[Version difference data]
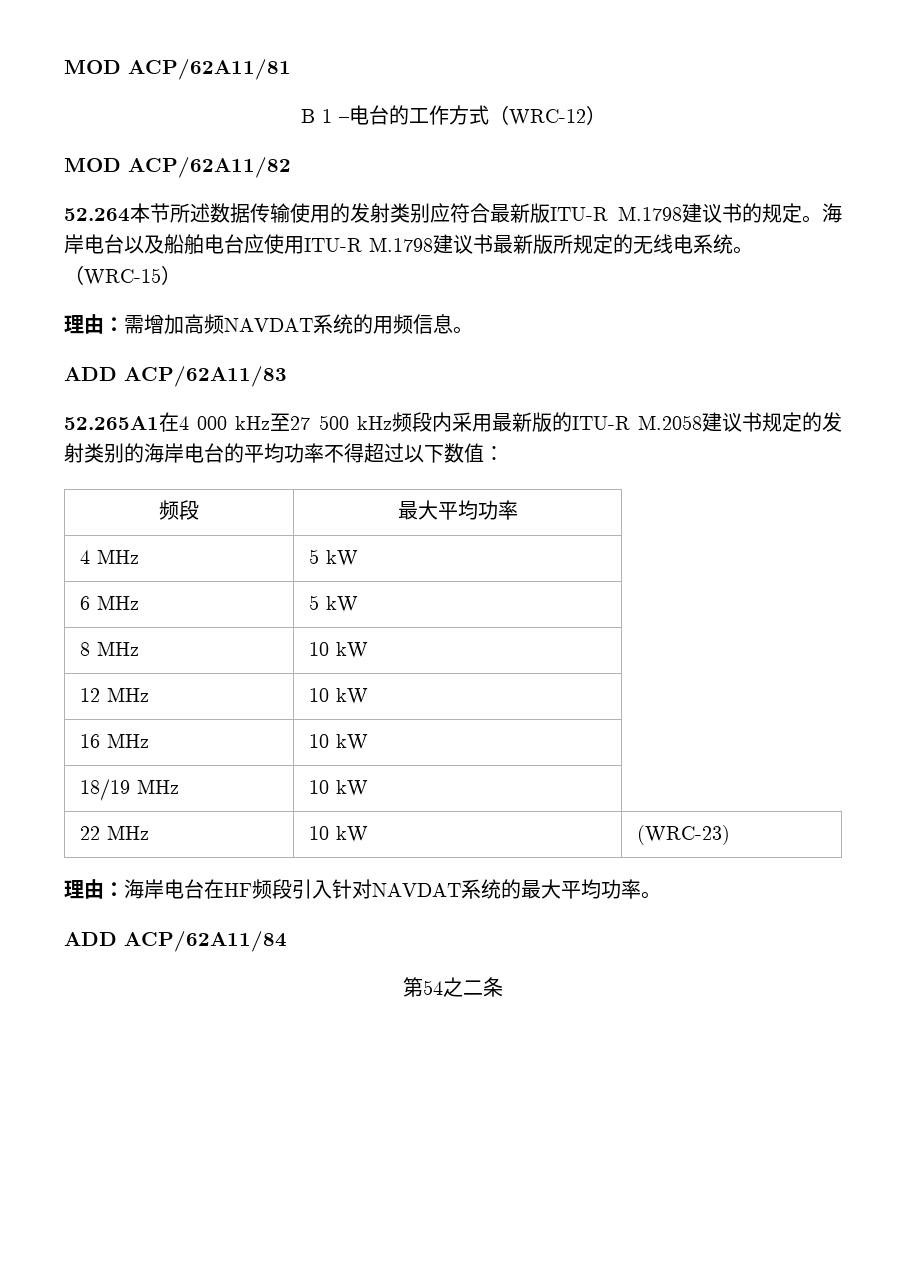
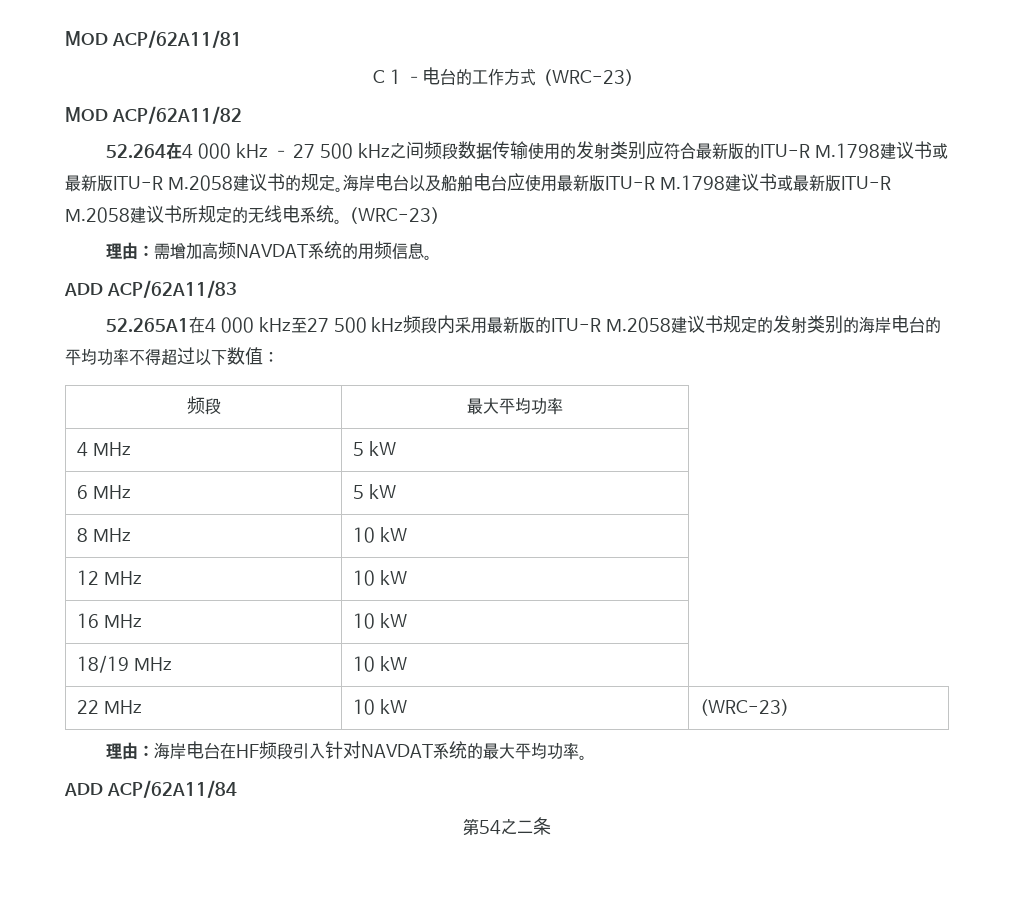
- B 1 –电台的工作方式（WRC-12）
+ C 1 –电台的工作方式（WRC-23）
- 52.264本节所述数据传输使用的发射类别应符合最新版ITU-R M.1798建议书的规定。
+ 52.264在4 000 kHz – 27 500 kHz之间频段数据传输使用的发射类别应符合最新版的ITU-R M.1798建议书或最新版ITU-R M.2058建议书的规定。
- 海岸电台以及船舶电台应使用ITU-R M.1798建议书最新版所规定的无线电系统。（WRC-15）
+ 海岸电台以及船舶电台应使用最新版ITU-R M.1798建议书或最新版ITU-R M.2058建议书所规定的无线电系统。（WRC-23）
==
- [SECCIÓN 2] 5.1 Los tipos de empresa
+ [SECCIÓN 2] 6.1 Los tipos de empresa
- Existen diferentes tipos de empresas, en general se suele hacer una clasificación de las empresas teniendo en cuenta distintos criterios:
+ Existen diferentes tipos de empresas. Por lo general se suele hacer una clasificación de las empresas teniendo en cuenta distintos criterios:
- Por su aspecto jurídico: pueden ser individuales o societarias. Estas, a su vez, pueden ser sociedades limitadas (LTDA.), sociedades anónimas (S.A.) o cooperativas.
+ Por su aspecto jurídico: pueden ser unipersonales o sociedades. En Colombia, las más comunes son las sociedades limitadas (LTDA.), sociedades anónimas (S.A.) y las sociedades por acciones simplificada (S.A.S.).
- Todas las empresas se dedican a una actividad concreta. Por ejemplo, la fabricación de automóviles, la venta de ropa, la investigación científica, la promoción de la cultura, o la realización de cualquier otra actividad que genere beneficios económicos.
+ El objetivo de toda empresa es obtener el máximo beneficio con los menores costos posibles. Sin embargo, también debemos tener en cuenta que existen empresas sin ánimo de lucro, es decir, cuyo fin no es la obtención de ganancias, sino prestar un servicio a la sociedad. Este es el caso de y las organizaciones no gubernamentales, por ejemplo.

■ WORK TO BE COMPLETED:
Would you retype the lines above from the one with "- Todas las" down to the one with "gubernamentales, por ejemplo.", word for word, both ends included and no other lines?

■ SOLUTION:
- Todas las empresas se dedican a una actividad concreta. Por ejemplo, la fabricación de automóviles, la venta de ropa, la investigación científica, la promoción de la cultura, o la realización de cualquier otra actividad que genere beneficios económicos.
+ El objetivo de toda empresa es obtener el máximo beneficio con los menores costos posibles. Sin embargo, también debemos tener en cuenta que existen empresas sin ánimo de lucro, es decir, cuyo fin no es la obtención de ganancias, sino prestar un servicio a la sociedad. Este es el caso de y las organizaciones no gubernamentales, por ejemplo.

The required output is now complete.